Town in Skagafjörður, Iceland

Reynistaður, previously Staður í Reynisnesi ("Site in Reynisnes"), is a town in Skagafjörður, Iceland. Reynistaður is the location of an old manor. Þorfinnur karlsefni ("the makings of a man") was from Reynistaður and lived there for some time with his wife, Guðríður Þorbjarnardóttir after they returned from Vinland. During the Age of the Sturlungs, it was one of the residences of the Ásbirningar family clan. Kolbeinn kaldaljós ("cold light") Arnórsson, also called Staðar-Kolbeinn, lived there as did his son Brandur Kolbeinsson later on.

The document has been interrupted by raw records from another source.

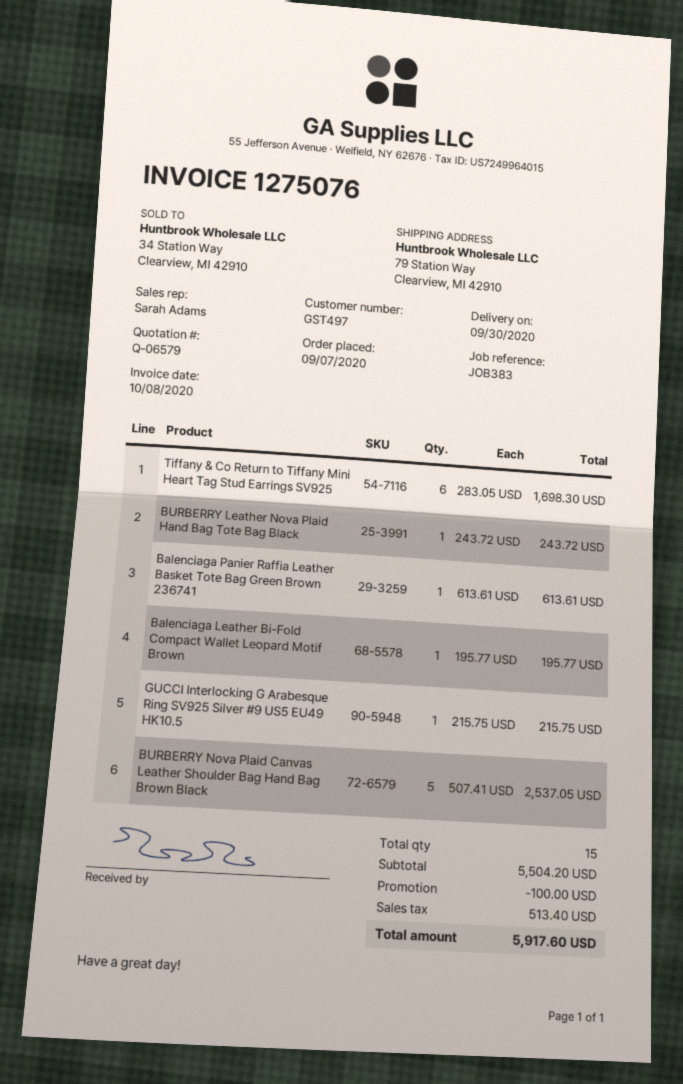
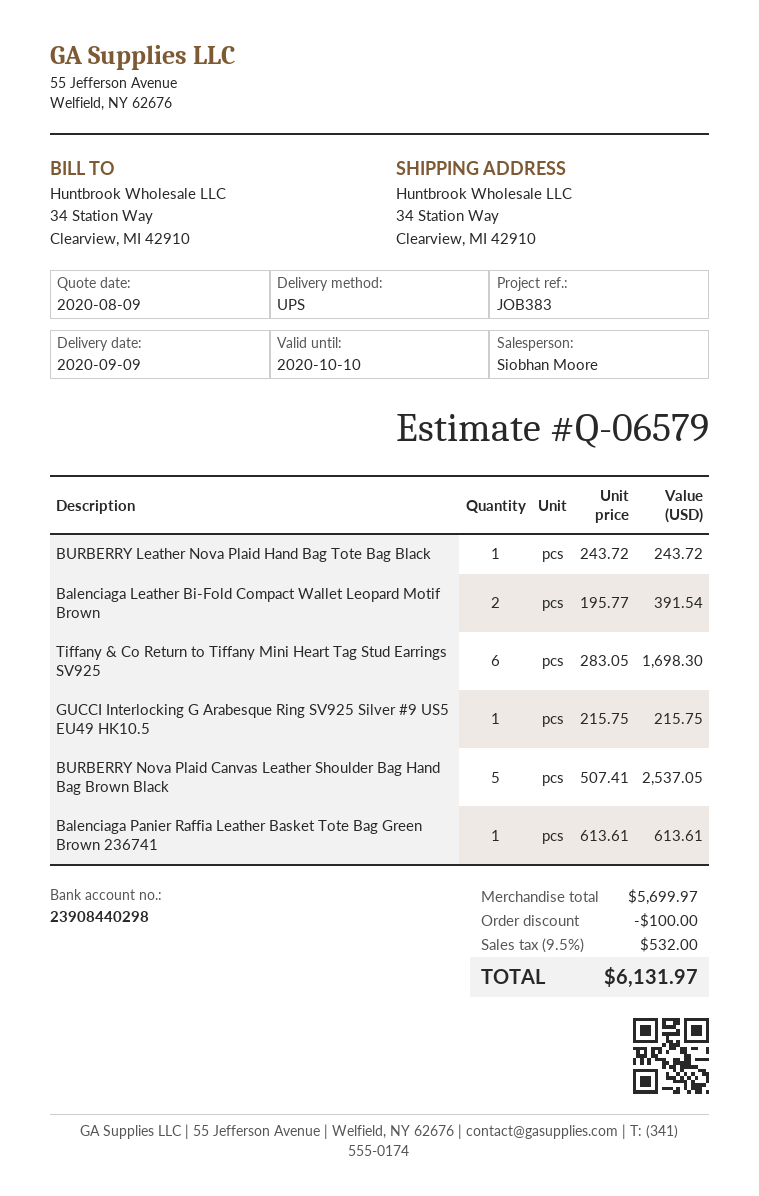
delivery date: 2020-09-30 -> 2020-09-09
sales rep: Sarah Adams -> Siobhan Moore
ship to: 79 Station Way, Clearview, MI 42910 -> 34 Station Way, Clearview, MI 42910
Balenciaga Leather Bi-Fold Compact Wallet Leopard Motif Brown: 1 x 195.77 = 195.77 -> 2 x 195.77 = 391.54
subtotal: 5504.20 -> 5699.97
tax: 513.40 -> 532.00
total: 5917.60 -> 6131.97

Gissur Þorvaldsson later acquired Reynistaður, which was said to have become the jarl's residence because Gissur had received the title of jarl. Gissur donated Reynistaður for the establishment of a convent. He died in 1268, but the Reynistaður Abbey was not established until 1295; it operated until the Reformation. Although the abbey was eventually closed down, the nuns received permission to live out the rest of their days there. No artifacts or other visible relics from the abbey have been found in Reynistaður, but there are other place names that link to the abbey.

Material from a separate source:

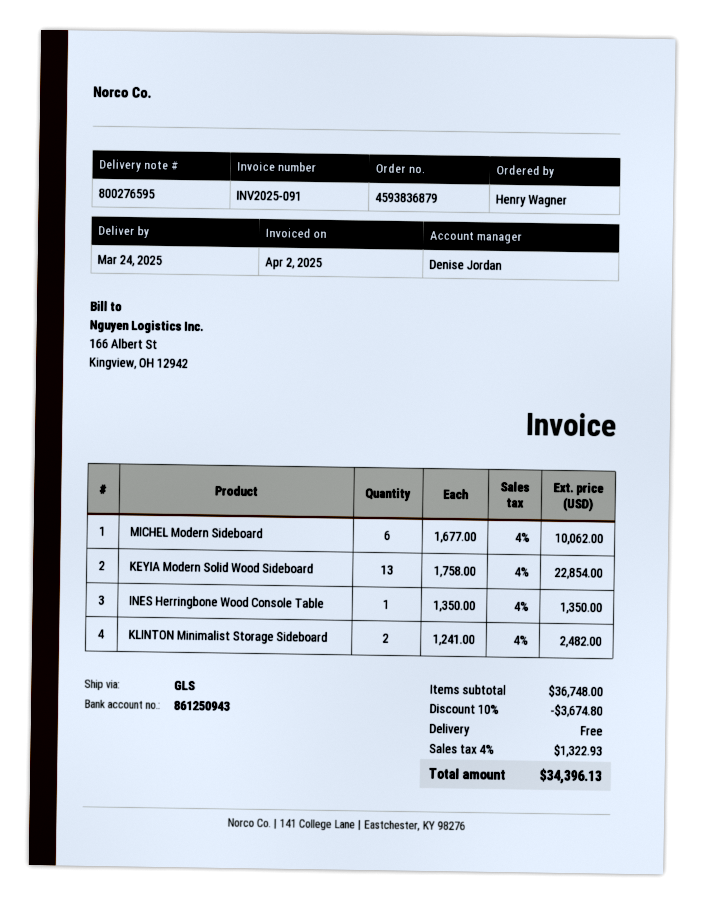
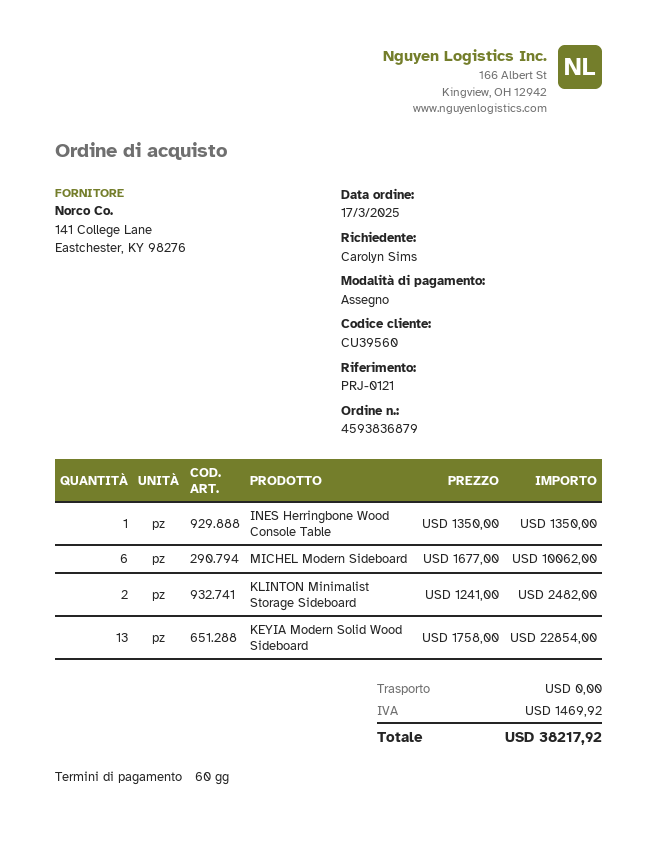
ordered by: Henry Wagner -> Carolyn Sims
discount: 10% = 3674.80 -> none
tax: 1322.93 -> 1469.92
total: 34396.13 -> 38217.92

The abbey acquired a number of estates that the king came into possession of after the Reformation, which his representatives, called abbey magistrates, were in charge of supervising. Many of them lived in Reynistaður, including:
- Oddur Gottskálksson, lawyer
- Sigurður Jónsson (died 1602) and his son Jón Sigurðsson (died 1635), a lawyer
- Jens Spendrup, sýslumaður (sheriff)
- Halldór Vídalín Bjarnason and father of the Reynistaður brothers, who lived in Reynistaður from 1768 to 1800 and whose widow, Ragnheiður Einarsdóttir, was the abbey magistrate from 1803 to 1814
- Einar Stefánsson, a student and grandfather of the poet Einar Benediktsson

When Reynistaður's old barn was torn down in 1935, the barn door, which was built in the typical 18th century stave construction, was kept in place. The door was later moved and a concrete structure was built around it. In 1999, a gate was built near the original location of the barn, turf walls were added, and the roof was also covered in turf. It is now a heritage site held by the National Museum of Iceland.

There has been a church in Reynistaður from the time the town was founded, and the existing church, which is made of wood, was consecrated in 1870. The church is now a protected site. It is said that the jarl Gissur is buried under the church floor.